### YOUR ASSIGNMENT
Word for word, restate the records from their first line through the line with "75px; font-size: 10px;", both ends included; omit each picture.

### INPUT FOR THIS TASK
----------------

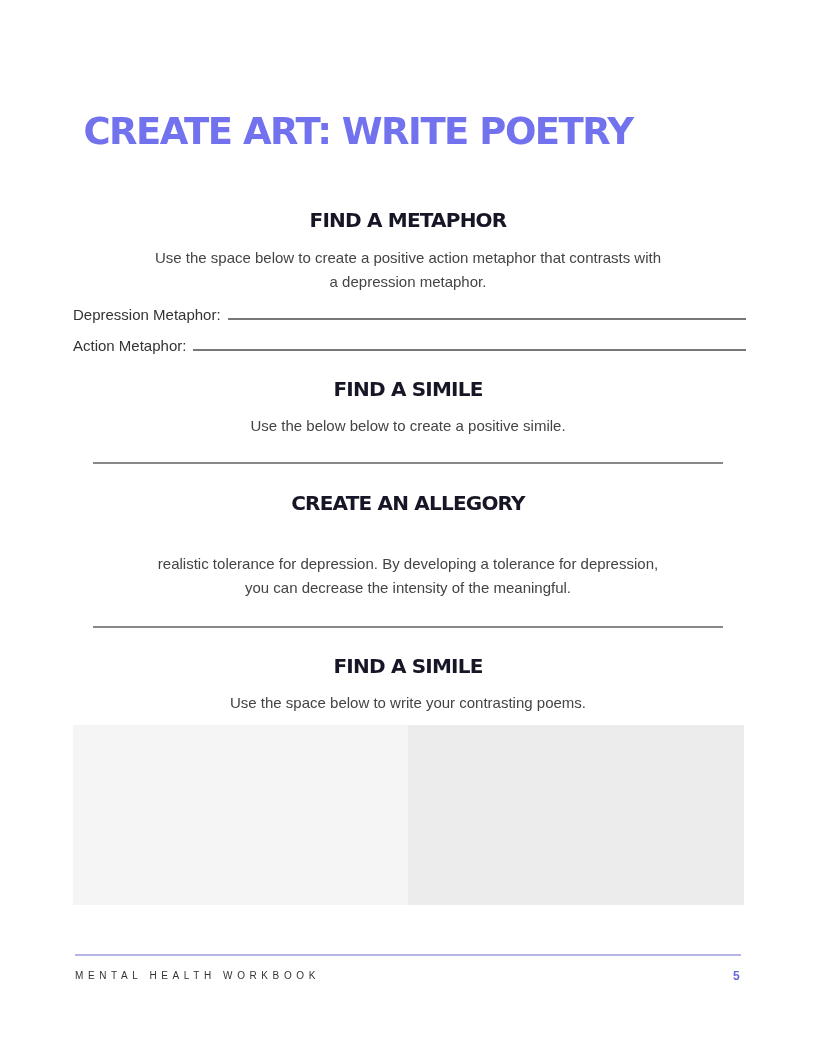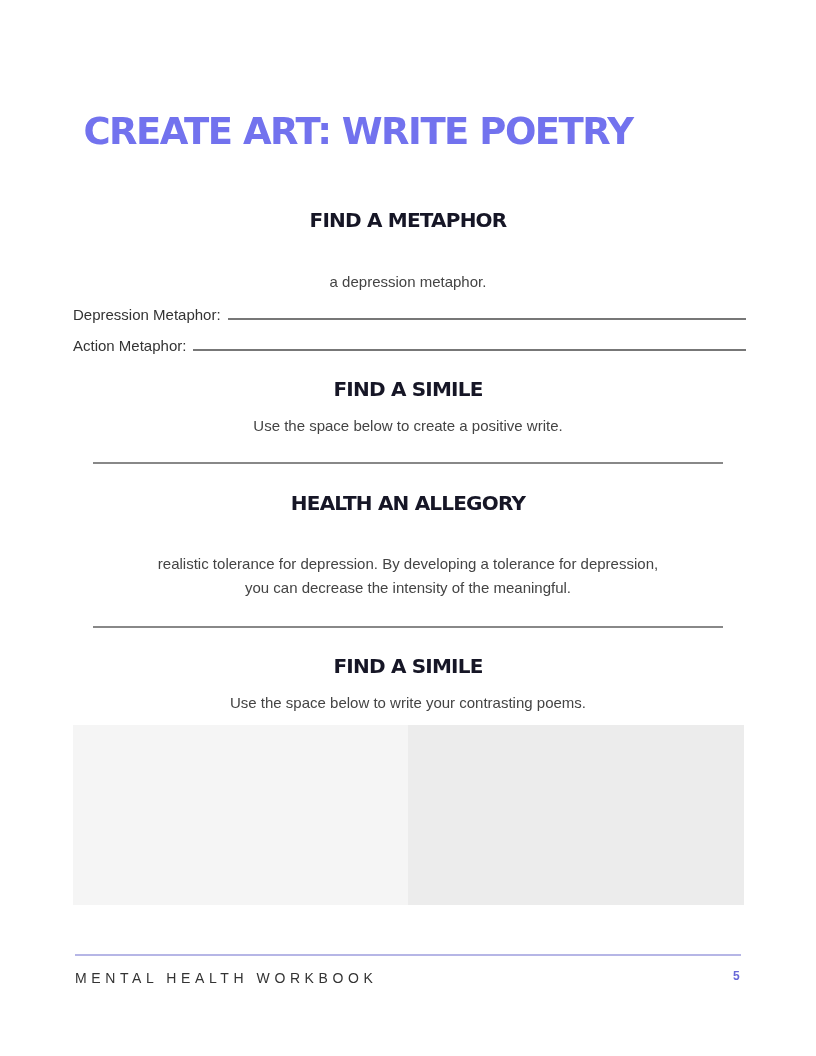--- a/index.html
+++ b/index.html
@@ -12,49 +12,49 @@
           font-family: "DejaVu Sans", sans-serif; font-weight: bold; font-size: 20px;
           letter-spacing: -0.8px; color: #161626; margin: 0; }
     .desc { position: absolute; left: 0; width: 816px; text-align: center;
             font-size: 15px; line-height: 24px; color: #444; margin: 0; }
     .field-row { position: absolute; left: 73px; width: 673px; display: flex; align-items: flex-end; font-size: 15px; color: #333; }
     .field-row .label { white-space: nowrap; margin-right: 7px; }
     .field-row .line { flex: 1; border-bottom: 2px solid #777; height: 0; margin-bottom: 3px; }
     .hr { position: absolute; left: 93px; width: 630px; border-top: 2px solid #888; }
     .box { position: absolute; top: 725px; height: 180px; }
     .footer-rule { position: absolute; top: 954px; left: 75px; width: 666px; border-top: 2px solid #b6b6e6; }
-    .footer-text { position: absolute; top: 970px; left: 75px; font-size: 14px; letter-spacing: 4.6px; color: #333; }
+    .footer-text { position: absolute; top: 970px; left: 75px; font-size: 10px; letter-spacing: 4.6px; color: #333; }
     .page-num { position: absolute; top: 969px; left: 733px; font-size: 12px; font-weight: bold; color: #6868d8; }
   </style>
 </head>
 <body>
 
 <h1 class="page-title">CREATE ART: WRITE POETRY</h1>
 
 <h2 class="h2" style="top:208px">FIND A METAPHOR</h2>
 <p class="desc" style="top:246px">
-  <br>
+  <span>Use the space below to create a positive action metaphor that contrasts with</span><br>
   <span>a depression metaphor.</span>
 </p>
 <div class="field-row" style="top:306px">
   <span class="label">Depression Metaphor:</span>
   <span class="line"></span>
 </div>
 <div class="field-row" style="top:337px">
   <span class="label">Action Metaphor:</span>
   <span class="line"></span>
 </div>
 
 <h2 class="h2" style="top:377px">FIND A SIMILE</h2>
 <p class="desc" style="top:414px">
-  <span>Use the space below to create a positive write.</span>
+  <span>Use the below below to create a positive simile.</span>
 </p>
 <div class="hr" style="top:462px"></div>
 
-<h2 class="h2" style="top:491px">HEALTH AN ALLEGORY</h2>
+<h2 class="h2" style="top:491px">CREATE AN ALLEGORY</h2>
 <p class="desc" style="top:528px">
   <br>
   <span>realistic tolerance for depression. By developing a tolerance for depression,</span><br>
   <span>you can decrease the intensity of the meaningful.</span>
 </p>
 <div class="hr" style="top:626px"></div>
 
 <h2 class="h2" style="top:654px">FIND A SIMILE</h2>
 <p class="desc" style="top:691px">
   <span>Use the space below to write your contrasting poems.</span>

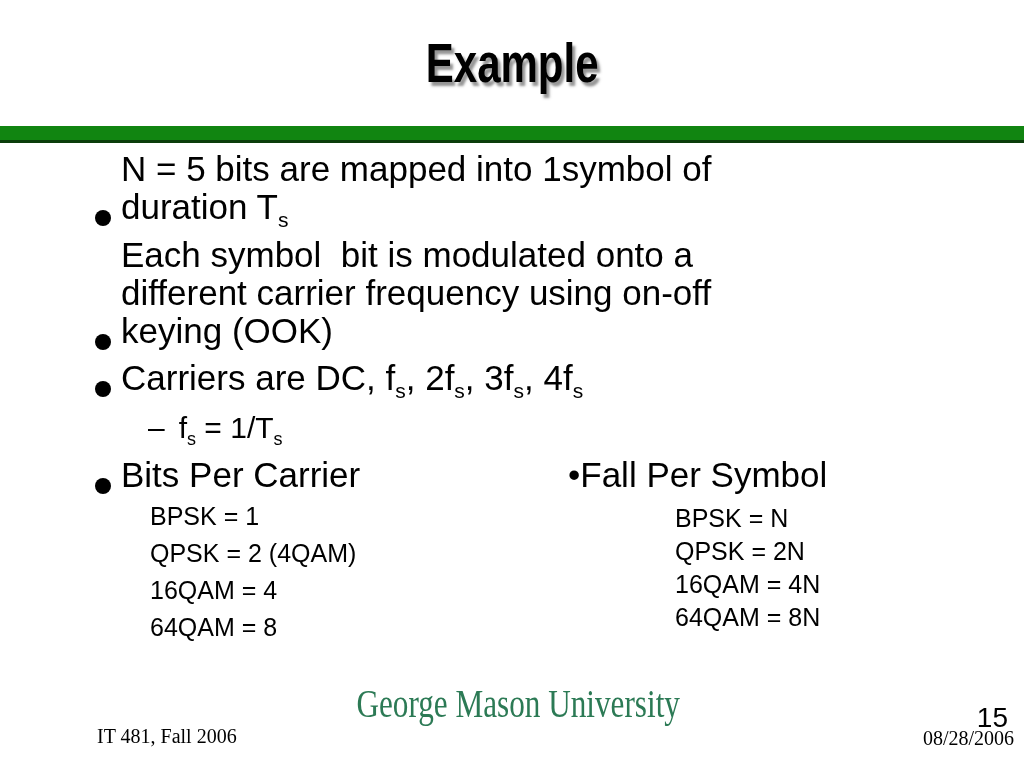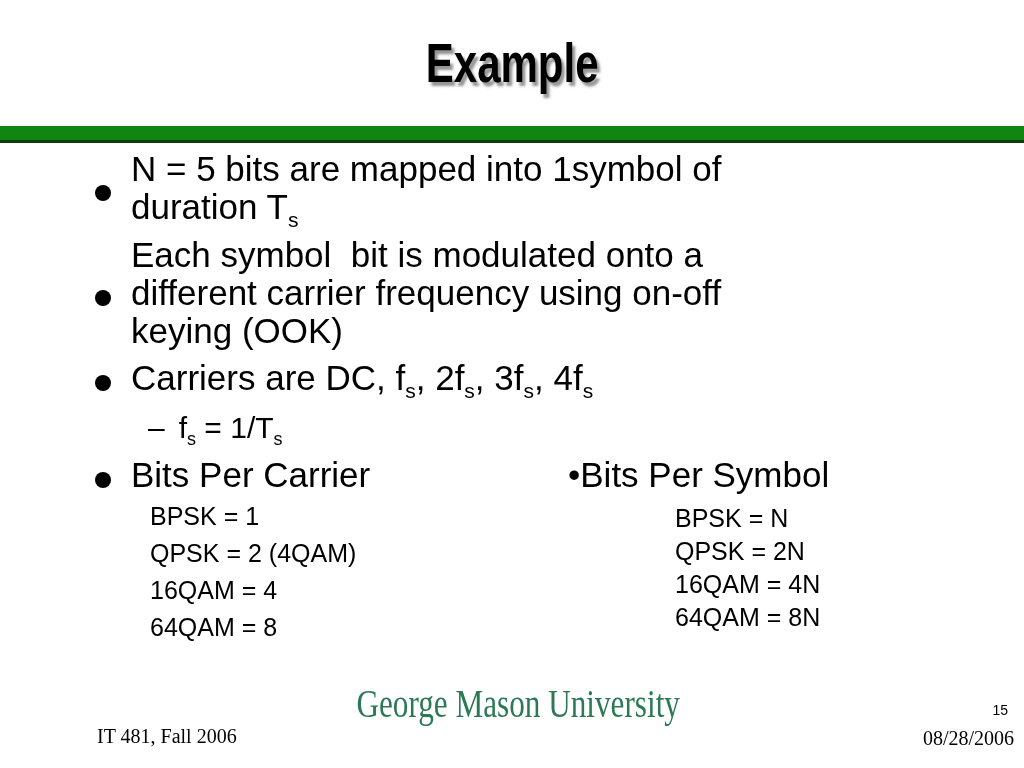--- a/index.html
+++ b/index.html
@@ -36,22 +36,21 @@
     width: 1024px; height: 14px;
     background: var(--bar-green, #118511);
     border-bottom: 3px solid var(--bar-dark, #0b3d0b);
   }
 
   
   .bullet {
     position: absolute;
     left: 95px;
     display: flex;
-    align-items: center;
-    gap: 10px;
+    align-items: flex-end;
   }
   .dot {
     width: 16px; height: 16px;
     border-radius: 50%;
     background: #000;
     flex: none;
     margin: 10px 10px 0 0;
   }
   .btext {
     font-size: 35px;
@@ -101,21 +100,21 @@
     font-family: "Liberation Serif", serif;
     font-size: 39px;
     color: var(--logo-green, #2c7a55);
     transform: scaleX(0.8);
     transform-origin: center;
     white-space: nowrap;
   }
   .page-number {
     position: absolute;
     right: 16px; top: 702px;
-    font-size: 14px;
+    font-size: 28px;
     text-align: right;
   }
   .footer-date {
     position: absolute;
     right: 10px; top: 727px;
     font-family: "Liberation Serif", serif;
     font-size: 20px;
     text-align: right;
   }
 </style>
@@ -152,21 +151,21 @@
     <span class="dash">–</span>
     <span>f<sub>s</sub> = 1/T<sub>s</sub></span>
   </div>
 
   <div class="bullet" style="top:456px">
     <span class="dot"></span>
     <div class="btext">Bits Per Carrier</div>
   </div>
 
   <div class="right-header">
-    <span>•</span><span>Bits Per Symbol</span>
+    <span>•</span><span>Fall Per Symbol</span>
   </div>
 
   <div class="col col-left">
     <div>BPSK = 1</div>
     <div>QPSK = 2 (4QAM)</div>
     <div>16QAM = 4</div>
     <div>64QAM = 8</div>
   </div>
 
   <div class="col col-right">

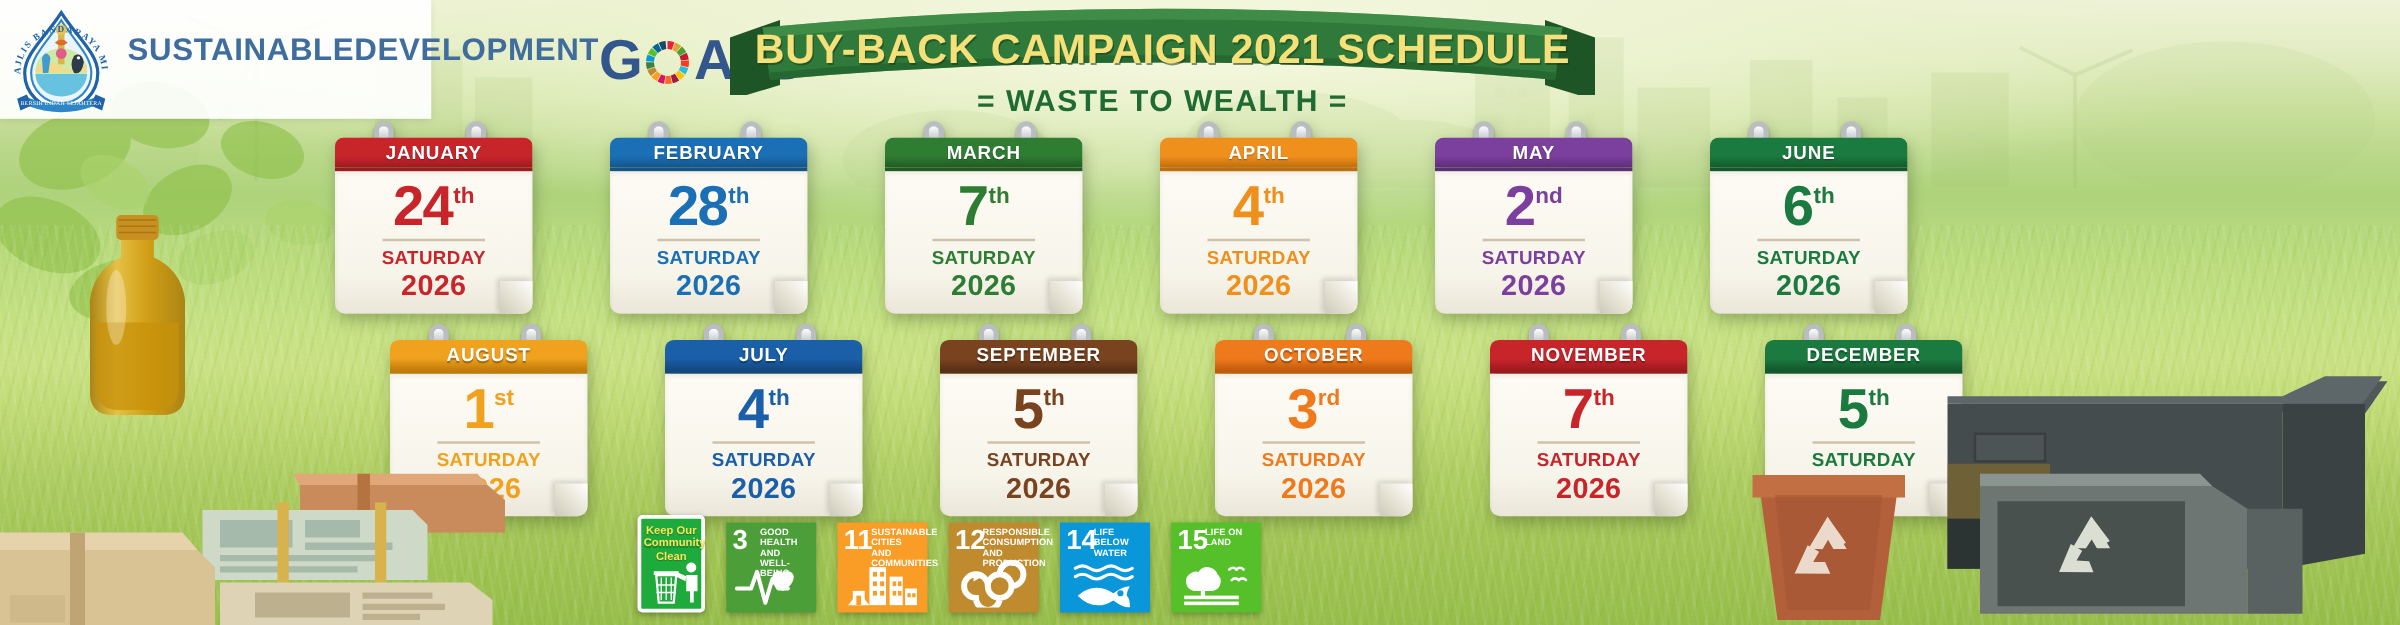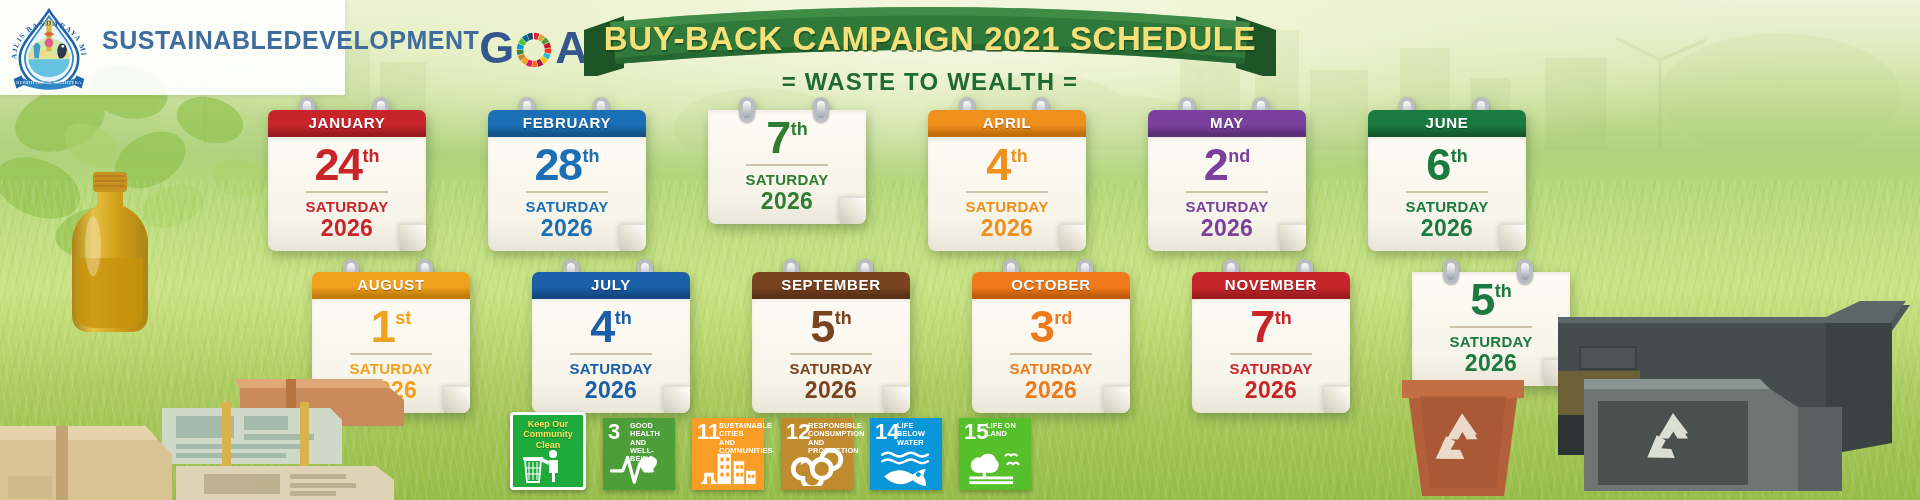--- a/index.html
+++ b/index.html
@@ -146,21 +146,21 @@
     position: absolute; left: 5px; top: 3px;
     font-size: 22px; font-weight: bold; line-height: 1;
   }
   .sdg-lbl {
     position: absolute; left: 27px; top: 4px; right: 3px;
     font-size: 7.4px; font-weight: bold; line-height: 1.12; letter-spacing: .1px;
     text-transform: uppercase;
   }
   .sdg-art { position: absolute; left: 5px; bottom: 4px; width: 62px; height: 38px; }
   .kcc {
-    width: 76px; height: 78px; background: #1faa3c; border: 3px solid #fff;
+    width: 54px; height: 78px; background: #1faa3c; border: 3px solid #fff;
     border-radius: 4px; position: relative; color: #fff;
     box-shadow: 0 2px 5px rgba(0,0,0,.3);
   }
   .kcc-lbl {
     position: absolute; left: 2px; right: 2px; top: 4px;
     font-size: 9px; font-weight: bold; line-height: 1.16; text-align: center;
     color: #fbe45a; text-shadow: 0 1px 1px rgba(0,0,0,.3);
   }
   .kcc-art { position: absolute; left: 6px; bottom: 3px; width: 52px; height: 36px; }
 
@@ -333,20 +333,23 @@
           <div class="cal-body"><div class="daynum" style="color:#1a6fb5">
               <span class="n">28</span>
               <span class="s">th</span>
             </div><div class="rule"></div><div class="dow" style="color:#1a6fb5">SATURDAY</div><div class="yr" style="color:#1a6fb5">2026</div></div>
         </div>
         <div class="cal">
           <div class="rings">
             <div class="ring l"></div>
             <div class="ring r"></div>
           </div>
+          <div class="cal-head" style="background:linear-gradient(180deg,#2e7d32 0%,#2e7d32 62%,#205a24 100%);border-bottom-color:#205a24">
+            <span>MARCH</span>
+          </div>
           <div class="cal-body"><div class="daynum" style="color:#2e7d32">
               <span class="n">7</span>
               <span class="s">th</span>
             </div><div class="rule"></div><div class="dow" style="color:#2e7d32">SATURDAY</div><div class="yr" style="color:#2e7d32">2026</div></div>
         </div>
         <div class="cal">
           <div class="rings">
             <div class="ring l"></div>
             <div class="ring r"></div>
           </div>
@@ -448,20 +451,23 @@
           </div>
           <div class="cal-body"><div class="daynum" style="color:#c8252b">
               <span class="n">7</span>
               <span class="s">th</span>
             </div><div class="rule"></div><div class="dow" style="color:#c8252b">SATURDAY</div><div class="yr" style="color:#c8252b">2026</div></div>
         </div>
         <div class="cal">
           <div class="rings">
             <div class="ring l"></div>
             <div class="ring r"></div>
+          </div>
+          <div class="cal-head" style="background:linear-gradient(180deg,#1b7a3f 0%,#1b7a3f 62%,#13592d 100%);border-bottom-color:#13592d">
+            <span>DECEMBER</span>
           </div>
           <div class="cal-body"><div class="daynum" style="color:#1b7a3f">
               <span class="n">5</span>
               <span class="s">th</span>
             </div><div class="rule"></div><div class="dow" style="color:#1b7a3f">SATURDAY</div><div class="yr" style="color:#1b7a3f">2026</div></div>
         </div>
       </div>
   </div>
 
   <div id="sdg-strip">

----------------

### EXPECTED ANSWER
--- a/index.html
+++ b/index.html
@@ -12,49 +12,49 @@
           font-family: "DejaVu Sans", sans-serif; font-weight: bold; font-size: 20px;
           letter-spacing: -0.8px; color: #161626; margin: 0; }
     .desc { position: absolute; left: 0; width: 816px; text-align: center;
             font-size: 15px; line-height: 24px; color: #444; margin: 0; }
     .field-row { position: absolute; left: 73px; width: 673px; display: flex; align-items: flex-end; font-size: 15px; color: #333; }
     .field-row .label { white-space: nowrap; margin-right: 7px; }
     .field-row .line { flex: 1; border-bottom: 2px solid #777; height: 0; margin-bottom: 3px; }
     .hr { position: absolute; left: 93px; width: 630px; border-top: 2px solid #888; }
     .box { position: absolute; top: 725px; height: 180px; }
     .footer-rule { position: absolute; top: 954px; left: 75px; width: 666px; border-top: 2px solid #b6b6e6; }
-    .footer-text { position: absolute; top: 970px; left: 75px; font-size: 14px; letter-spacing: 4.6px; color: #333; }
+    .footer-text { position: absolute; top: 970px; left: 75px; font-size: 10px; letter-spacing: 4.6px; color: #333; }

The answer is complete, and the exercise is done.